(Records from a collection)
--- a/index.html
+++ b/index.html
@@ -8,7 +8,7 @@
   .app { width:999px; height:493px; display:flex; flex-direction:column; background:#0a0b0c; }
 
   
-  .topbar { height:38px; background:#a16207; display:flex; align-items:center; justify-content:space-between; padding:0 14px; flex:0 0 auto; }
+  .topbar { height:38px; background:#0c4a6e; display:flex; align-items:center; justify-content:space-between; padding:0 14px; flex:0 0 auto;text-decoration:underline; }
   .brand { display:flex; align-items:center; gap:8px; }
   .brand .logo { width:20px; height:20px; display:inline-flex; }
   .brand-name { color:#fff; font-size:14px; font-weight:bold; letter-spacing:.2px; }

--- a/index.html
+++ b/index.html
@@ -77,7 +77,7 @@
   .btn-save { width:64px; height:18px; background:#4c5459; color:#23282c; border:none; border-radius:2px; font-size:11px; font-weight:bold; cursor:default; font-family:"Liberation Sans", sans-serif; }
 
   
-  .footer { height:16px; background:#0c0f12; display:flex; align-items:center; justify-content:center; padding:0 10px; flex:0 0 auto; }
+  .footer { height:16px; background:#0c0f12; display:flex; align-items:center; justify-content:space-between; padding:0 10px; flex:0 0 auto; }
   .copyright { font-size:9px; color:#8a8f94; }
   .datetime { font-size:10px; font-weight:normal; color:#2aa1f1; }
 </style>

WHAT THE TASK ASKS | Transcribe the records in full, keeping every character as it is.

EXERCISE ANSWER |
--- a/index.html
+++ b/index.html
@@ -8,7 +8,7 @@
   .app { width:999px; height:493px; display:flex; flex-direction:column; background:#0a0b0c; }
 
   
-  .topbar { height:38px; background:#a16207; display:flex; align-items:center; justify-content:space-between; padding:0 14px; flex:0 0 auto; }
+  .topbar { height:38px; background:#0c4a6e; display:flex; align-items:center; justify-content:space-between; padding:0 14px; flex:0 0 auto;text-decoration:underline; }
   .brand { display:flex; align-items:center; gap:8px; }
   .brand .logo { width:20px; height:20px; display:inline-flex; }
   .brand-name { color:#fff; font-size:14px; font-weight:bold; letter-spacing:.2px; }

--- a/index.html
+++ b/index.html
@@ -77,7 +77,7 @@
   .btn-save { width:64px; height:18px; background:#4c5459; color:#23282c; border:none; border-radius:2px; font-size:11px; font-weight:bold; cursor:default; font-family:"Liberation Sans", sans-serif; }
 
   
-  .footer { height:16px; background:#0c0f12; display:flex; align-items:center; justify-content:center; padding:0 10px; flex:0 0 auto; }
+  .footer { height:16px; background:#0c0f12; display:flex; align-items:center; justify-content:space-between; padding:0 10px; flex:0 0 auto; }
   .copyright { font-size:9px; color:#8a8f94; }
   .datetime { font-size:10px; font-weight:normal; color:#2aa1f1; }
 </style>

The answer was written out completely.